Your brain is especially vulnerable to injury because it has no supportive tissue such as ligaments or muscles. It is floating in the cerebrospinal fluid inside your skull. If your head (and brain) is moving rapidly, then abruptly stops moving or changes directions, as happens in vehicle accidents or football tackles, your brain will continue to move in the original direction until it collides with the inside of your skull. It may even bounce back and hit the other side of your skull. The sudden stop can damage your brain in one or more ways, although there might not be any apparent symptoms for hours, days, or even months after the incident.

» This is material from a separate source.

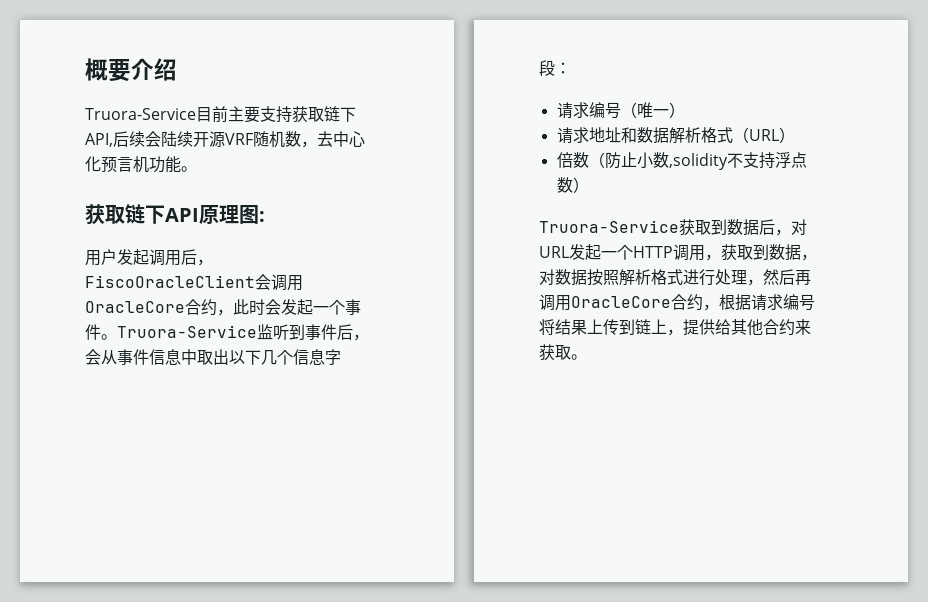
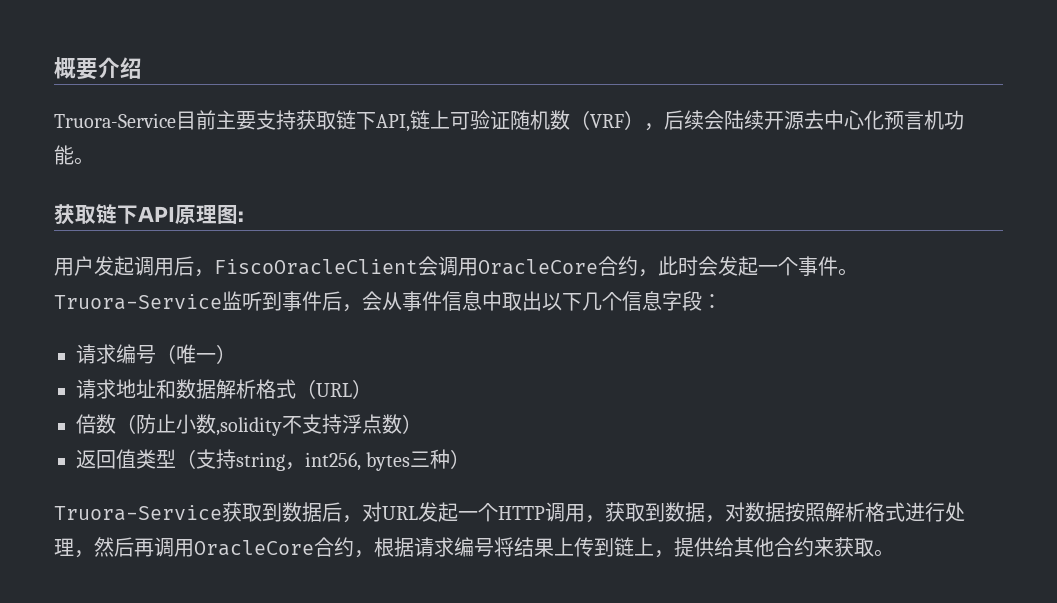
(113, 140) none -> [410,110,664,131] 链上可验证随机数（VRF），
[225,131,317,148] VRF随机数， -> (804, 120) none
(589, 185) none -> [76,449,471,471] // 返回值类型（支持string，int256, bytes三种）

If the impact with the inside of your skull breaks a blood vessel, the bleeding may increase the pressure (the intra-cranial pressure), which in turn may damage the brain tissues by cutting off the blood supply or directly damaging tissue from the pressure. Surgery to repair the blood vessel and remove the blood clots may be necessary.
Bruising without bleeding causes swelling as the damaged cells die and release their contents. The swelling may cut off the local blood supply, more cells may die, causing more swelling, and a cascade of damage begins. The usual treatment is to install a plastic valve to release the excess pressure, and sometimes give drugs or other therapies that minimize swelling.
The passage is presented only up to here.